**TASK ITEM**
The whole listing that follows is to be restated word for word, images excluded.

==*==

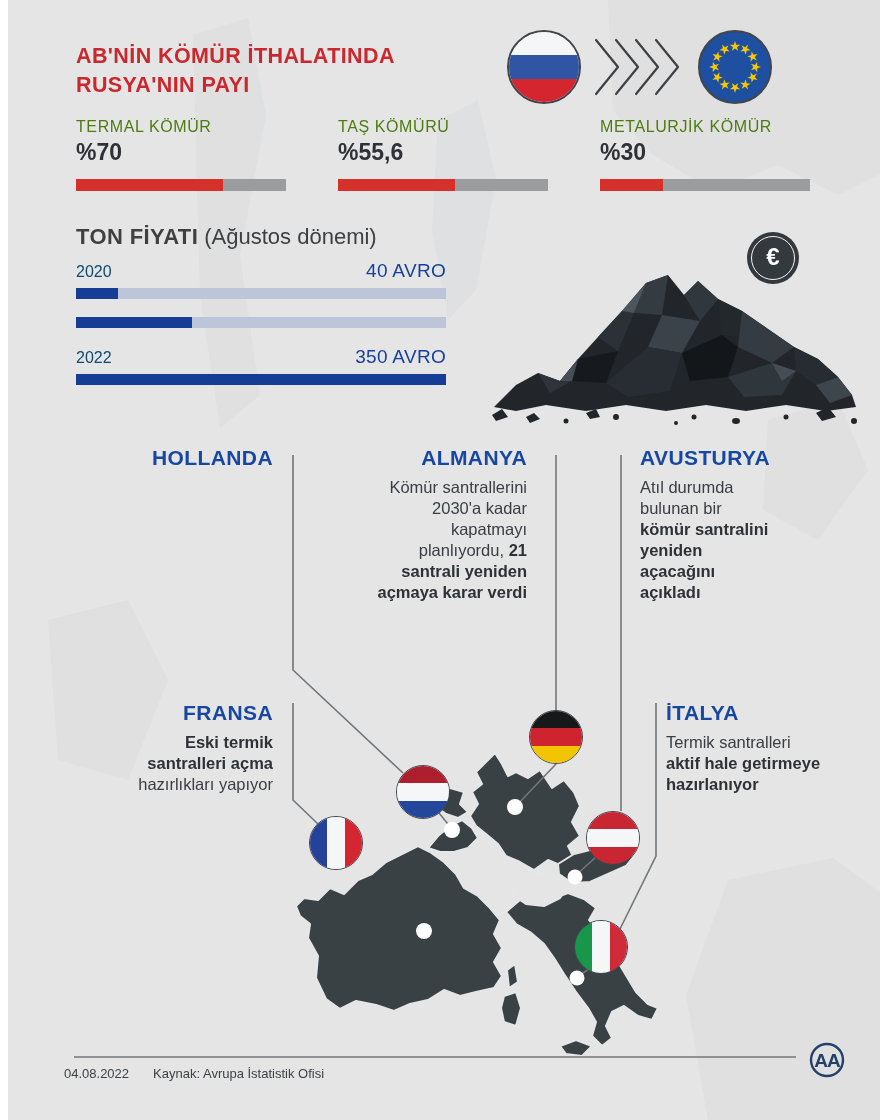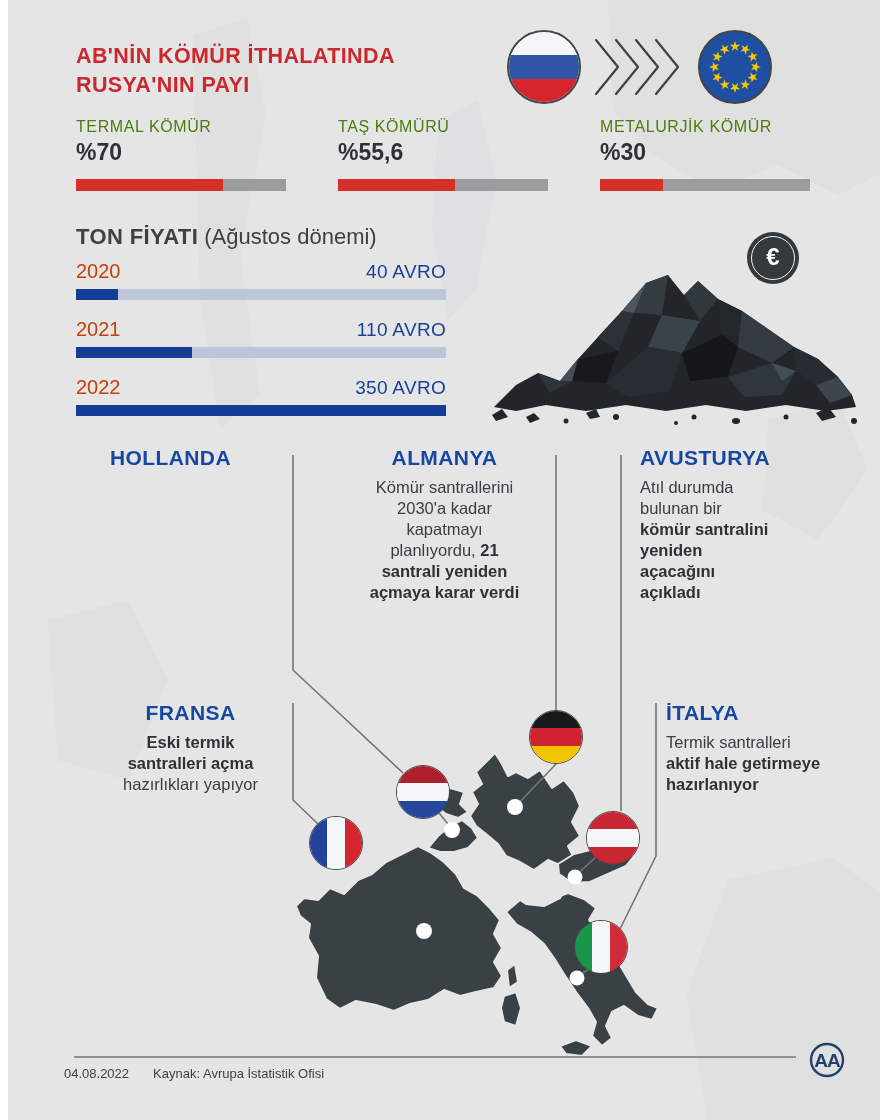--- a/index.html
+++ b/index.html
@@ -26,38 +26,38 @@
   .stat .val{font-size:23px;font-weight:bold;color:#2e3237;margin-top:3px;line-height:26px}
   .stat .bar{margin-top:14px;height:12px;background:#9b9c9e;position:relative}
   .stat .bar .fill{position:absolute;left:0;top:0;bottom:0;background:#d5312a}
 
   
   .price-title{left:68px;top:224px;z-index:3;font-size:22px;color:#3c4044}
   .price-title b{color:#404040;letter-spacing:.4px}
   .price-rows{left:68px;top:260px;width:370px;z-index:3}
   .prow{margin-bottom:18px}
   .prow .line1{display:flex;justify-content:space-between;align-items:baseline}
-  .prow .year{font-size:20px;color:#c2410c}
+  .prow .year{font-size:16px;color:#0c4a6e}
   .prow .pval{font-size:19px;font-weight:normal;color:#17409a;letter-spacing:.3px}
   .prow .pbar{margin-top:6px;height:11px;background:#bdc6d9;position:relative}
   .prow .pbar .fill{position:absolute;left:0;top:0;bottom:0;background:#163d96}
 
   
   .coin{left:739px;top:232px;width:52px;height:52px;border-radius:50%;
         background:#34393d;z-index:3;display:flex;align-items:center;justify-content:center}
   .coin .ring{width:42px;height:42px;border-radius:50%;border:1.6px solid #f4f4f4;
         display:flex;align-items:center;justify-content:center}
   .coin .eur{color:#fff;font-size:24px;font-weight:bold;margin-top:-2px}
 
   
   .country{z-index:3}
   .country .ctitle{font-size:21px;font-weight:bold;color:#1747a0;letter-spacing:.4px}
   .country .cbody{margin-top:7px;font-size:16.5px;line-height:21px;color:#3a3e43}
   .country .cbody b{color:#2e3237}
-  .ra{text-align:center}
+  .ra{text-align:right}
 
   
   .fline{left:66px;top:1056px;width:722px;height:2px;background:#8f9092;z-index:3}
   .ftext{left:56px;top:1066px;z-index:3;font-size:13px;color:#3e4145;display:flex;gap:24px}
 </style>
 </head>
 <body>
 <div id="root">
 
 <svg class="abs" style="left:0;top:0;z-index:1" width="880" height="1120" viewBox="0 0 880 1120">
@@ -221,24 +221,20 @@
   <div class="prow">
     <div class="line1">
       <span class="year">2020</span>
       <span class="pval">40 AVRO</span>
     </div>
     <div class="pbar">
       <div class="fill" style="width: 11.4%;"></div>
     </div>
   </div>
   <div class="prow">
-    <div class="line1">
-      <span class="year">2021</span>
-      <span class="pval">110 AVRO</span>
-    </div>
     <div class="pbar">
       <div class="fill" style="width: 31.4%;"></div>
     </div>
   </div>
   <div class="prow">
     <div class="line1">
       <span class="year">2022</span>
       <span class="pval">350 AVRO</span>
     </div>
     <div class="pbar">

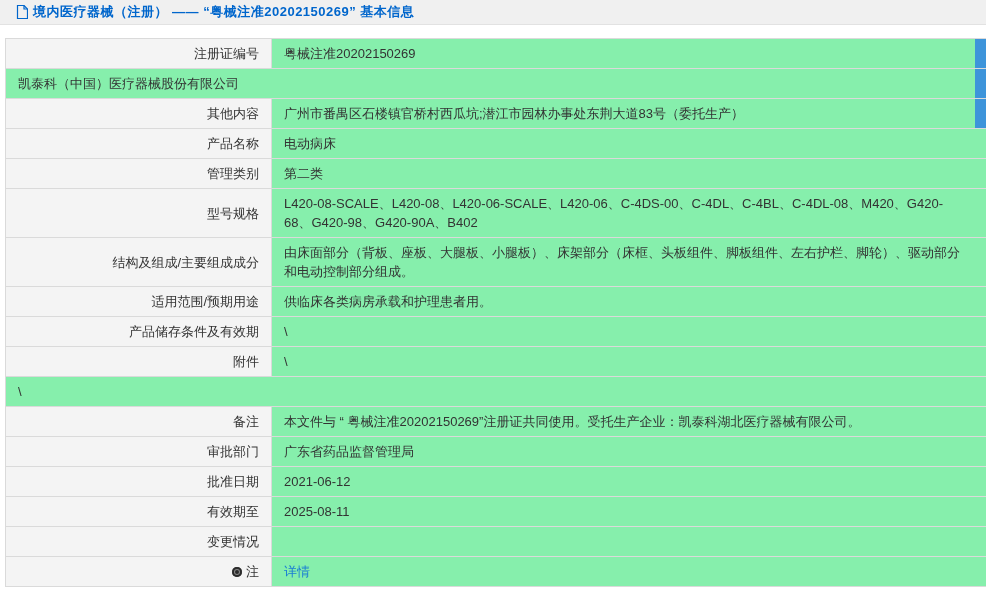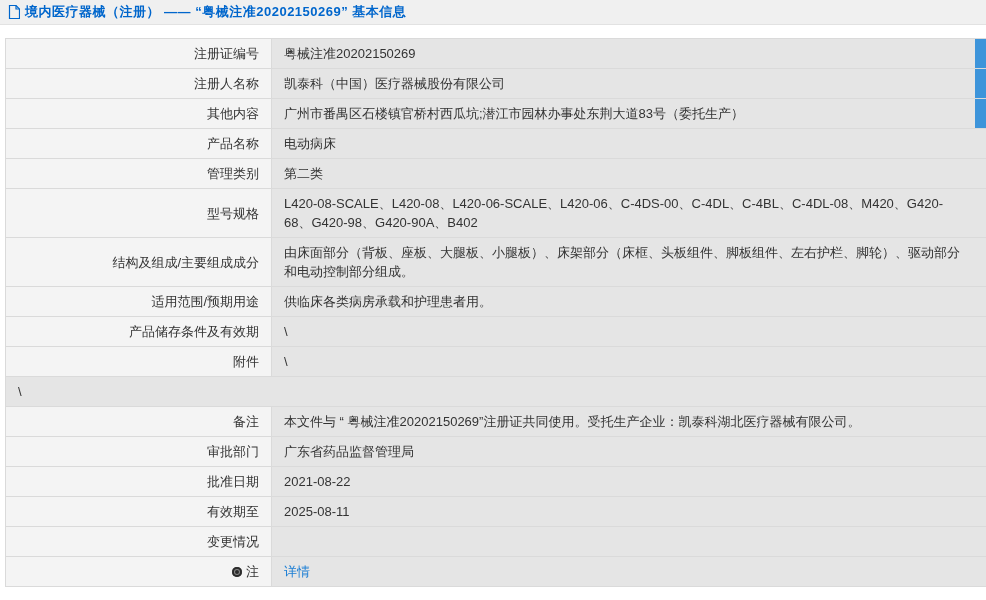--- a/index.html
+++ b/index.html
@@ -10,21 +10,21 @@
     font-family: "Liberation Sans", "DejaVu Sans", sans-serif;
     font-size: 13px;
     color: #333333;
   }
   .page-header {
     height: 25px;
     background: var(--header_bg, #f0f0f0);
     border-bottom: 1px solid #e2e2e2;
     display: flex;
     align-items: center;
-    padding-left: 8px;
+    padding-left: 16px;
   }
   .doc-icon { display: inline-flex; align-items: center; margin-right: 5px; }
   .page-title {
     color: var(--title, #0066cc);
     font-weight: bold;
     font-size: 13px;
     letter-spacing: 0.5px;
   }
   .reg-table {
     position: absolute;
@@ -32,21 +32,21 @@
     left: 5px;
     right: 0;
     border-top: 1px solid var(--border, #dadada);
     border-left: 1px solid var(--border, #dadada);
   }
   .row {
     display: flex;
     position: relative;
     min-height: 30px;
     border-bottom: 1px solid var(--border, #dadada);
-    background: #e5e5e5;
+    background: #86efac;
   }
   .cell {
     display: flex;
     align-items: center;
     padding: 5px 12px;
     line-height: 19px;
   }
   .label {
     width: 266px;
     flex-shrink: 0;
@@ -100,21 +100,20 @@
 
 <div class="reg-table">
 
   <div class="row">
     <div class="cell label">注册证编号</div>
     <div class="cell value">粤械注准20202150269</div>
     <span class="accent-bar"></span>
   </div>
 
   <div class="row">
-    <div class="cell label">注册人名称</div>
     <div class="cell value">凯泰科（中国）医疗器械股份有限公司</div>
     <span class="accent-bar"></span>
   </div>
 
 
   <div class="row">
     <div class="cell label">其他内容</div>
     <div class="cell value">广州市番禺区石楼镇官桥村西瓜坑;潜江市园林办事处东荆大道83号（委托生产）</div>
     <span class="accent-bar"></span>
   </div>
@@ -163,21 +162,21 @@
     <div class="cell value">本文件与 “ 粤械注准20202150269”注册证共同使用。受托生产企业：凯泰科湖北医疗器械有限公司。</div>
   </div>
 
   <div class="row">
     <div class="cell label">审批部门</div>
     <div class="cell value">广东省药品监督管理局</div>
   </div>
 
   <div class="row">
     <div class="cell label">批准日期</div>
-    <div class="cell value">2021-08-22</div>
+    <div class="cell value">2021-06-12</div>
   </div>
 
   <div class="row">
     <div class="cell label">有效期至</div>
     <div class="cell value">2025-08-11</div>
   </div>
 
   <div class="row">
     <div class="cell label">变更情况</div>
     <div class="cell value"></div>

==*==

**RESPONSE**
--- a/index.html
+++ b/index.html
@@ -26,38 +26,38 @@
   .stat .val{font-size:23px;font-weight:bold;color:#2e3237;margin-top:3px;line-height:26px}
   .stat .bar{margin-top:14px;height:12px;background:#9b9c9e;position:relative}
   .stat .bar .fill{position:absolute;left:0;top:0;bottom:0;background:#d5312a}
 
   
   .price-title{left:68px;top:224px;z-index:3;font-size:22px;color:#3c4044}
   .price-title b{color:#404040;letter-spacing:.4px}
   .price-rows{left:68px;top:260px;width:370px;z-index:3}
   .prow{margin-bottom:18px}
   .prow .line1{display:flex;justify-content:space-between;align-items:baseline}
-  .prow .year{font-size:20px;color:#c2410c}
+  .prow .year{font-size:16px;color:#0c4a6e}
   .prow .pval{font-size:19px;font-weight:normal;color:#17409a;letter-spacing:.3px}
   .prow .pbar{margin-top:6px;height:11px;background:#bdc6d9;position:relative}
   .prow .pbar .fill{position:absolute;left:0;top:0;bottom:0;background:#163d96}
 
   
   .coin{left:739px;top:232px;width:52px;height:52px;border-radius:50%;
         background:#34393d;z-index:3;display:flex;align-items:center;justify-content:center}
   .coin .ring{width:42px;height:42px;border-radius:50%;border:1.6px solid #f4f4f4;
         display:flex;align-items:center;justify-content:center}
   .coin .eur{color:#fff;font-size:24px;font-weight:bold;margin-top:-2px}
 
   
   .country{z-index:3}
   .country .ctitle{font-size:21px;font-weight:bold;color:#1747a0;letter-spacing:.4px}
   .country .cbody{margin-top:7px;font-size:16.5px;line-height:21px;color:#3a3e43}
   .country .cbody b{color:#2e3237}
-  .ra{text-align:center}
+  .ra{text-align:right}
 
   
   .fline{left:66px;top:1056px;width:722px;height:2px;background:#8f9092;z-index:3}
   .ftext{left:56px;top:1066px;z-index:3;font-size:13px;color:#3e4145;display:flex;gap:24px}
 </style>
 </head>
 <body>
 <div id="root">
 
 <svg class="abs" style="left:0;top:0;z-index:1" width="880" height="1120" viewBox="0 0 880 1120">
@@ -221,24 +221,20 @@
   <div class="prow">
     <div class="line1">
       <span class="year">2020</span>
       <span class="pval">40 AVRO</span>
     </div>
     <div class="pbar">
       <div class="fill" style="width: 11.4%;"></div>
     </div>
   </div>
   <div class="prow">
-    <div class="line1">
-      <span class="year">2021</span>
-      <span class="pval">110 AVRO</span>
-    </div>
     <div class="pbar">
       <div class="fill" style="width: 31.4%;"></div>
     </div>
   </div>
   <div class="prow">
     <div class="line1">
       <span class="year">2022</span>
       <span class="pval">350 AVRO</span>
     </div>
     <div class="pbar">

--- a/index.html
+++ b/index.html
@@ -10,21 +10,21 @@
     font-family: "Liberation Sans", "DejaVu Sans", sans-serif;
     font-size: 13px;
     color: #333333;
   }
   .page-header {
     height: 25px;
     background: var(--header_bg, #f0f0f0);
     border-bottom: 1px solid #e2e2e2;
     display: flex;
     align-items: center;
-    padding-left: 8px;
+    padding-left: 16px;
   }
   .doc-icon { display: inline-flex; align-items: center; margin-right: 5px; }
   .page-title {
     color: var(--title, #0066cc);
     font-weight: bold;
     font-size: 13px;
     letter-spacing: 0.5px;
   }
   .reg-table {
     position: absolute;
@@ -32,21 +32,21 @@
     left: 5px;
     right: 0;
     border-top: 1px solid var(--border, #dadada);
     border-left: 1px solid var(--border, #dadada);
   }
   .row {
     display: flex;
     position: relative;
     min-height: 30px;
     border-bottom: 1px solid var(--border, #dadada);
-    background: #e5e5e5;
+    background: #86efac;
   }
   .cell {
     display: flex;
     align-items: center;
     padding: 5px 12px;
     line-height: 19px;
   }
   .label {
     width: 266px;
     flex-shrink: 0;
@@ -100,21 +100,20 @@
 
 <div class="reg-table">
 
   <div class="row">
     <div class="cell label">注册证编号</div>
     <div class="cell value">粤械注准20202150269</div>
     <span class="accent-bar"></span>
   </div>
 
   <div class="row">
-    <div class="cell label">注册人名称</div>
     <div class="cell value">凯泰科（中国）医疗器械股份有限公司</div>
     <span class="accent-bar"></span>
   </div>
 
 
   <div class="row">
     <div class="cell label">其他内容</div>
     <div class="cell value">广州市番禺区石楼镇官桥村西瓜坑;潜江市园林办事处东荆大道83号（委托生产）</div>
     <span class="accent-bar"></span>
   </div>
@@ -163,21 +162,21 @@
     <div class="cell value">本文件与 “ 粤械注准20202150269”注册证共同使用。受托生产企业：凯泰科湖北医疗器械有限公司。</div>
   </div>
 
   <div class="row">
     <div class="cell label">审批部门</div>
     <div class="cell value">广东省药品监督管理局</div>
   </div>
 
   <div class="row">
     <div class="cell label">批准日期</div>
-    <div class="cell value">2021-08-22</div>
+    <div class="cell value">2021-06-12</div>
   </div>
 
   <div class="row">
     <div class="cell label">有效期至</div>
     <div class="cell value">2025-08-11</div>
   </div>
 
   <div class="row">
     <div class="cell label">变更情况</div>
     <div class="cell value"></div>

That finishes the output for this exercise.